La montura de Intat alzaba las patas casi por encima de ella. El guerrero corpulento saltó de la silla de montar y se quedó en una posición superior a la de Fidelma, agarrando con ambas manos la empuñadura de su espada.

– Bien, dálaigh, ya me habéis ocasionado bastantes problemas. Aquí se acaba.

Levantó la espada.

Fidelma se retorció, levantó el brazo en un gesto defensivo automático y cerró los ojos.

Oyó que Intat gruñía y, al sentir que no sucedía nada, abrió los ojos.

Intat la estaba mirando fijamente, con la mirada perdida. Todavía se balanceaba desde una posición superior. Entonces empezó a desplomarse lentamente. Fidelma vio que tenía dos flechas clavadas en el pecho. La espada se le escurrió de las manos y cayó de cara en el río delante de ella.

Fidelma pegó un grito, más para aliviar emoción contenida que para pedir ayuda, y con rapidez subió gateando por la orilla fangosa.

Se dio cuenta de que unos caballos se arremolinaban alrededor de ella y se giró para enfrentarse a la nueva amenaza.
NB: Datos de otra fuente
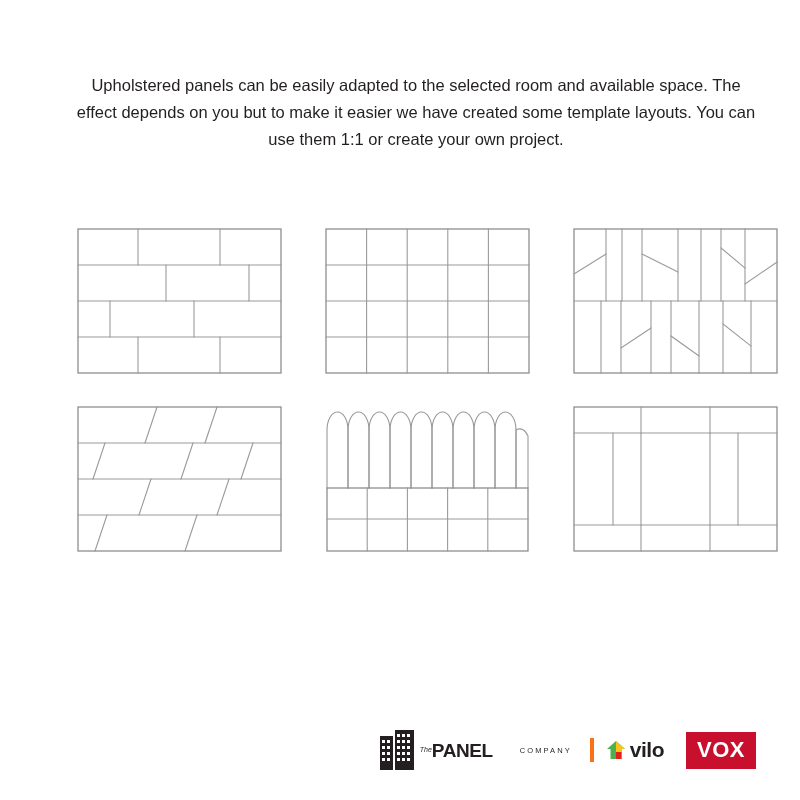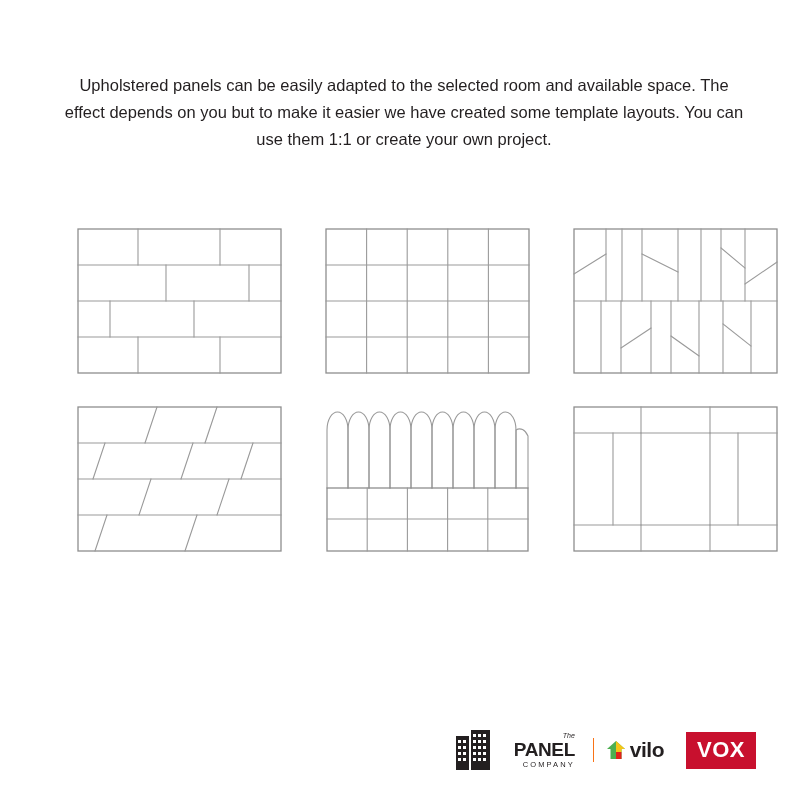"Upholstered panels can be easily" .intro { left: 64px -> 76px }
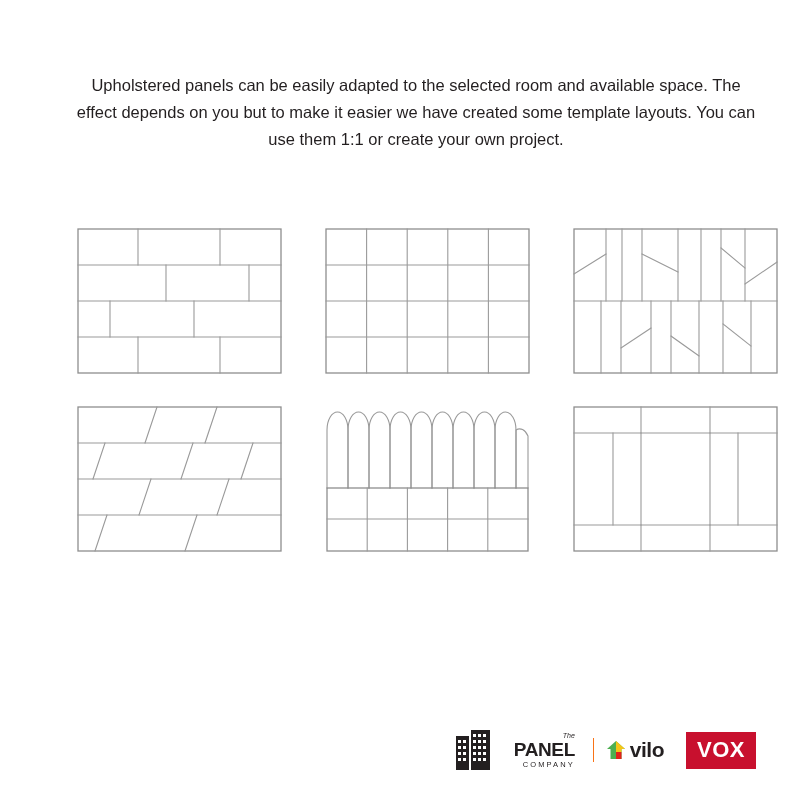"PANEL" .panel-words { align-items: flex-end -> center; flex-direction: column -> row }
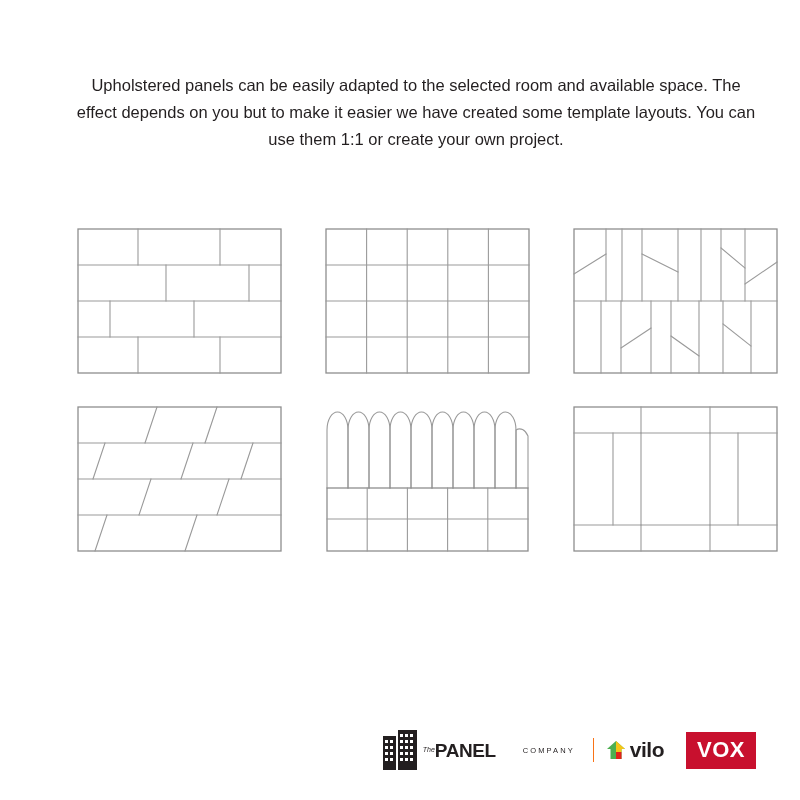"vilo" .logo-vilo { border-left: 1px solid #f97316 -> 4px solid #f97316 }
– ¡Fidelma! -gritó un voz familiar.

Se quedó mirando con incredulidad a su hermano, que descendía de la montura y corría hacia ella con los brazos extendidos.

– ¡Colgú!

La abrazó con fuerza y luego la cogió de los brazos y, habiendo comprobado que no estuviera herida, sonrió irónicamente.

– ¿Dónde está la hermana que decía que podía cuidar de sí misma?

Fidelma parpadeó mientras le caían unas lágrimas de alivio. Del otro lado del río, algunos miembros de la guardia de Colgú habían rodeado al otro partidario de Intat.

– Has llegado en el momento oportuno -dijo Fidelma resollando alegre-. ¿Cómo ha sido?

Colgú hizo una mueca y señaló hacia un grupo de unos treinta hombres a caballo que cabalgaban bajo su bandera.

– Vamos de camino a Ros Ailithir a la asamblea que ha convocado el Rey Supremo. Mis exploradores vieron que te perseguían y vinimos en tu ayuda. Pero ¿dónde está Cass? -dijo frunciendo el ceño preocupado-. Le di la orden de que te protegiera.

Fidelma estaba angustiada.

– Cass está en la cabaña en el bosque de ahí. Intentó retener a los atacantes mientras yo escapaba para conseguir ayuda en Ros Ailithir. Hemos de regresar allí inmediatamente. Estaba luchando con Intat. -Señaló el cuerpo del hombre que estaba flotando en el río-. Hemos de ser rápidos, pues tal vez esté herido.

Colgú se puso serio.

– Muy bien. De camino me tendrás que decir qué sucede. ¿Quién es…, quién era ese tal Intat?

Uno de los hombres de Colgú había ido a sacar el cuerpo de Intat del río y se inclinaba sobre él.

– Este hombre todavía vive, señor -gritó el soldado-. Pero dudo que durante mucho tiempo.

Fidelma se giró y descendió hasta la orilla lodosa donde el guerrero sostenía la cabeza y los hombros de Intat fuera del agua. Se puso de cuclillas junto a él y le cogió la cabeza con ambas manos.

– ¡Intat! -gritó con fuerza-. ¡Intat!

El hombre entreabrió los ojos, pero tenía la mirada perdida.

– Os estáis muriendo Intat. ¿Queréis morir en pecado?

No contestó.

– ¿Quién os mandó que matarais a los niños?

No obtuvo respuesta.

– ¿Fue Salbach? ¿Os lo dijo él?

Fidelma vio que empezaba a mover los labios y se inclinó hacia delante para oír mejor su respiración asmática.

– ¡Nos… nos veremos, nos volveremos a ver en el… infierno!

De repente el cuerpo se convulsionó y se quedó quieto. El hombre de Colgú se encogió de hombros y miró a Fidelma.